Task objective — Reproduce the data below in full and exclude every picture.

........

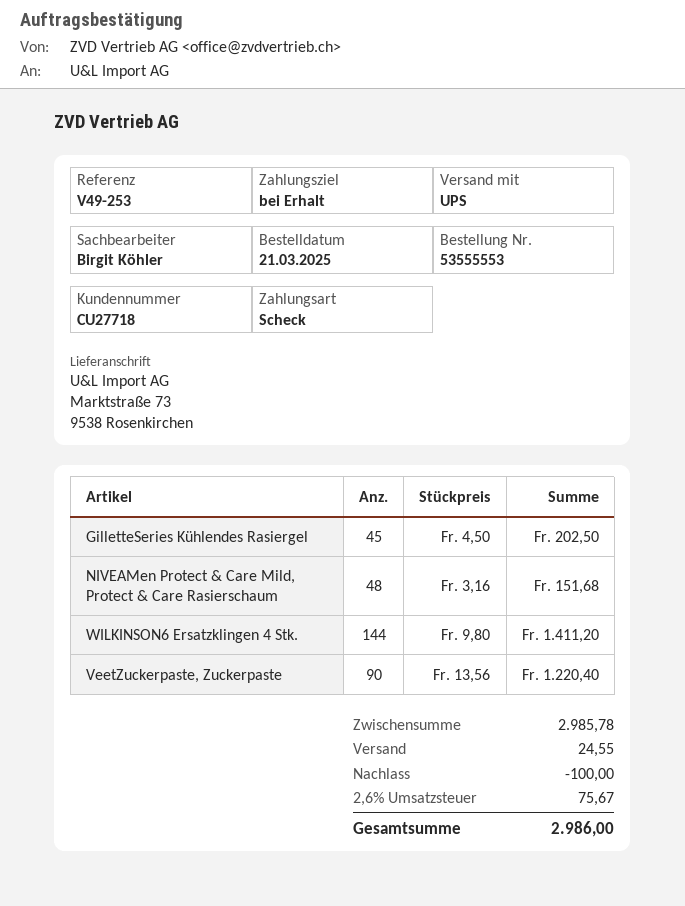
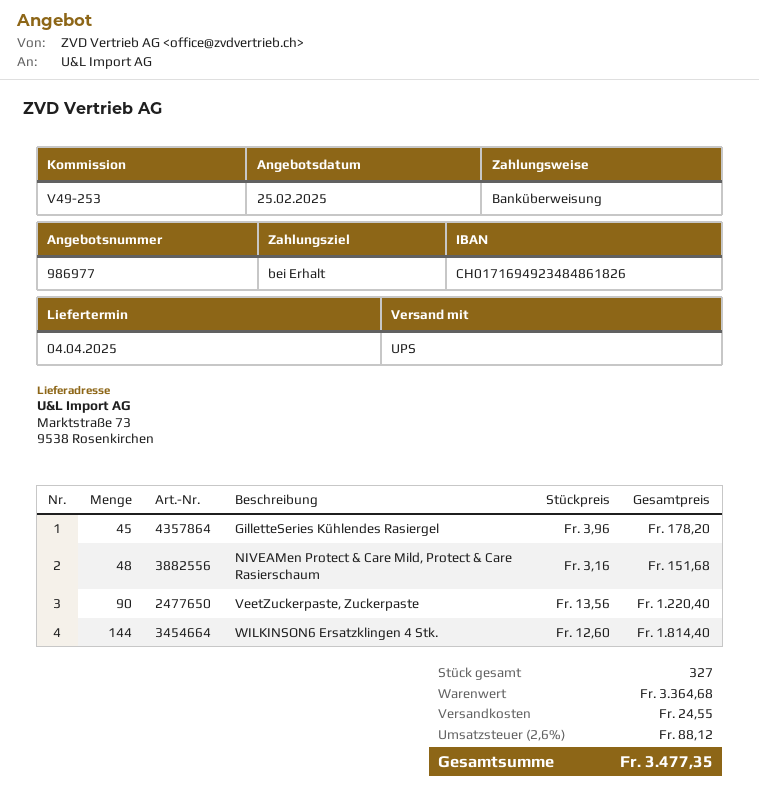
payment method: cheque -> bank transfer
GilletteSeries Kühlendes Rasiergel: 45 x 4.50 = 202.50 -> 45 x 3.96 = 178.20
WILKINSON6 Ersatzklingen 4 Stk.: 144 x 9.80 = 1411.20 -> 144 x 12.60 = 1814.40
subtotal: 2985.78 -> 3364.68
discount: 100.00 -> none
tax: 2.6% = 75.67 -> 2.6% = 88.12
total: 2986.00 -> 3477.35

........

Task solution —
payment method: cheque -> bank transfer
GilletteSeries Kühlendes Rasiergel: 45 x 4.50 = 202.50 -> 45 x 3.96 = 178.20
WILKINSON6 Ersatzklingen 4 Stk.: 144 x 9.80 = 1411.20 -> 144 x 12.60 = 1814.40
subtotal: 2985.78 -> 3364.68
discount: 100.00 -> none
tax: 2.6% = 75.67 -> 2.6% = 88.12
total: 2986.00 -> 3477.35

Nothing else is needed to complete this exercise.